305 -1. Algebra and induction

1. Abstract algebra is the study if algebraic structures (groups, rings, fields, etc). Most of this study is done at a fairly general level, and this is a significant shift from how mathematics had been done before, where the emphasis was on particular structures (say, the set of reals, or triangles in Euclidean plane) and their properties. We follow the textbook in that our approach will be with the goal of solving the question of which polynomial equations (with integer) coefficients can be solved (by radicals). Concepts will be introduced with this goal in mind, and we will begin by looking at fields (mainly number fields) and move to groups, rather than the other way around, as it is customary.

The study of equations has always been an integral part of algebra, and it certainly guided its development. The book starts with a nice short history, here is the pdf on this subject I used in lecture. It ends with a short list of names of (mostly) mathematicians that intends to give an ideal of the historical development of the idea of mathematical induction. Following the book, we introduce induction in the  form of the well-ordering principle

2. Notation. {\mathbb N}=\{0,1,2,\dots\} is the set of natural numbers. P={\mathbb Z}^+={\mathbb N}^+ is the set of positive integers. {\mathbb Z} is the set of integers (or whole numbers).

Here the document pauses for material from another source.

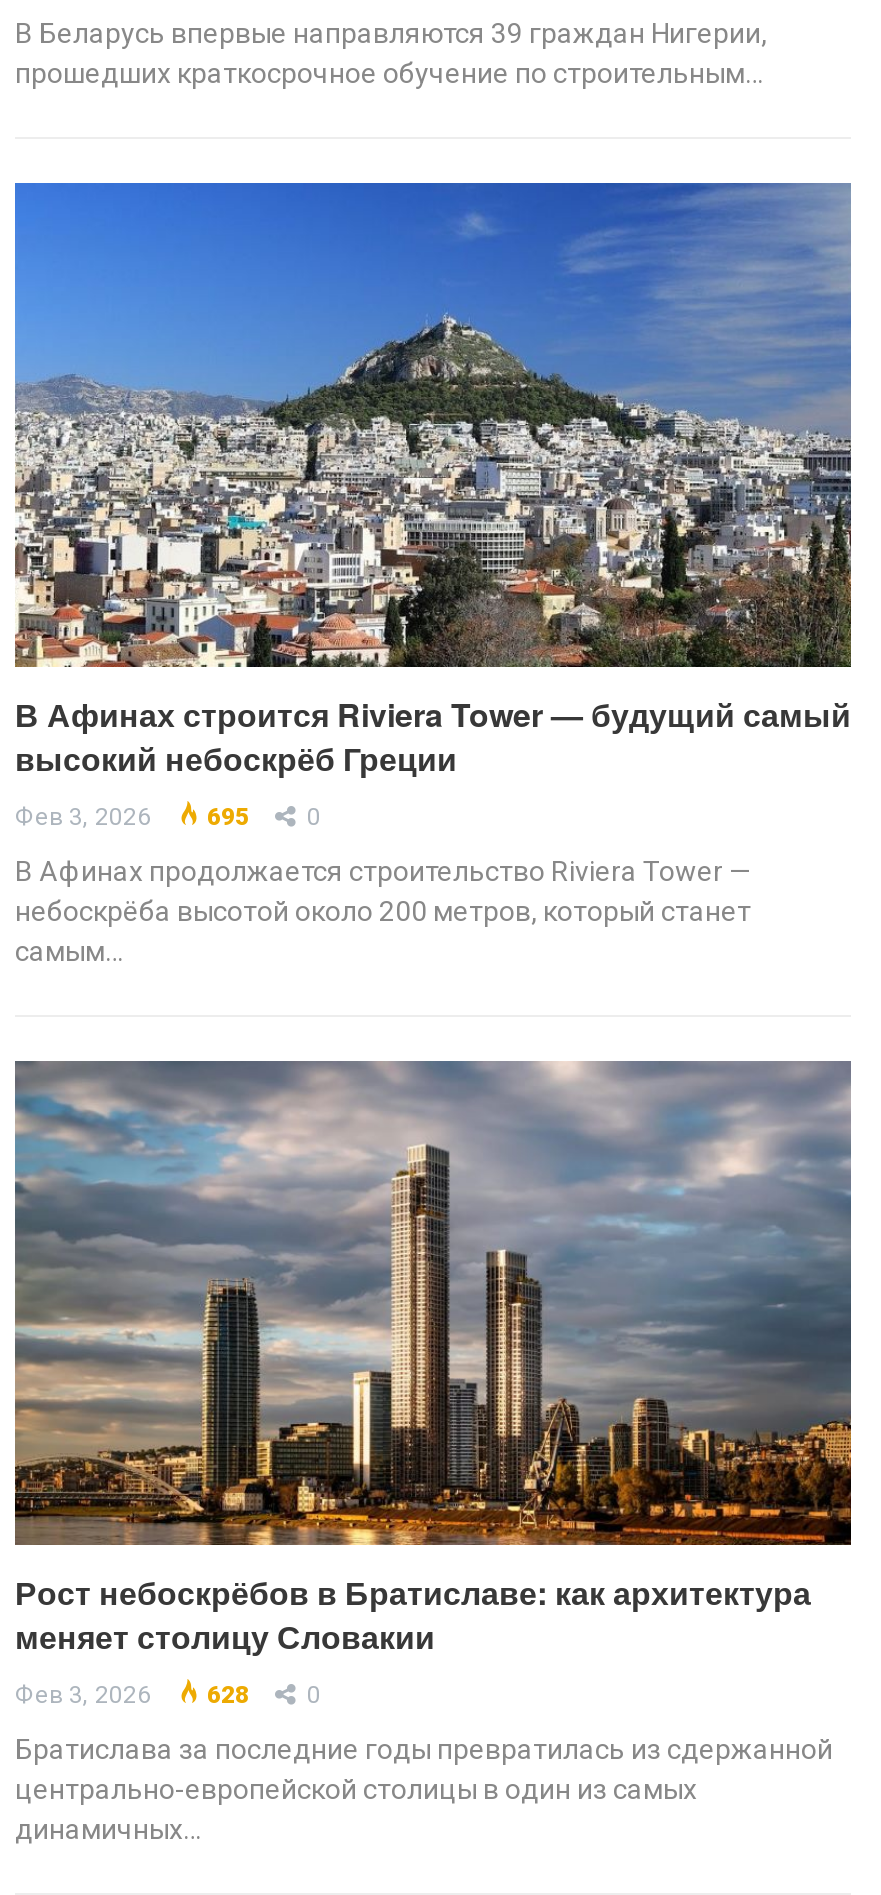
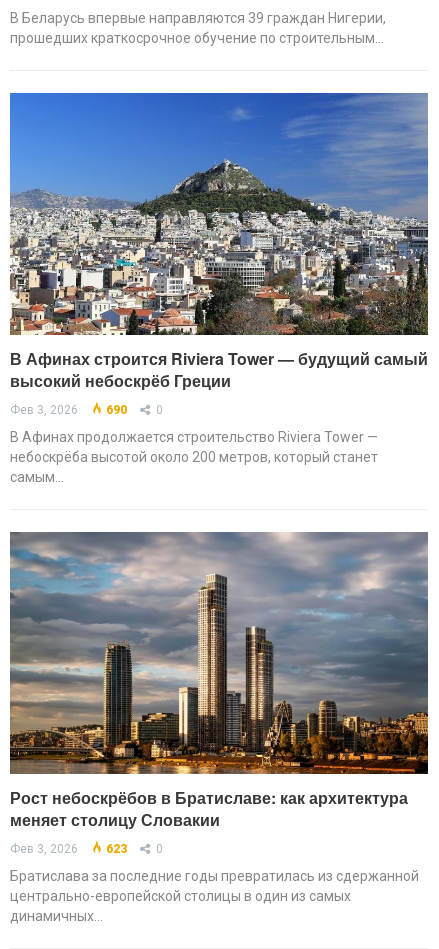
- Фев 3, 2026 695 0
+ Фев 3, 2026 690 0

- Фев 3, 2026 628 0
+ Фев 3, 2026 623 0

The well-ordering principle. Every nonempty set of natural numbers has a least element.

This should be understood as an axiomatic property of the natural numbers.

Our first application is in proving the following result, (what one usually calls the division algorithm).

Theorem. Given integers m,n with n>0, there are integers q,r such that m=nq+r and 0\le r<n.

Proof.  Consider the set A of natural numbers that can be written in the form m-nq for some integer q. (So, as q varies, the numbers m-nq belong to A or not depending on whether they are nonnegative.)

This set is nonempty (this can be proved by analyzing two cases, depending on whether m\ge0 or not; in each case, we can explicitly exhibit an element of A). By the well-ordering principle, A has a least element. Call it r.

Since r\in A, there is some integer q such that m=nq+r; fix such a q in what follows. It remains to show that 0\le r<n. That 0\le r follows from the fact that r\in A, and all the elements of A are nonnegative.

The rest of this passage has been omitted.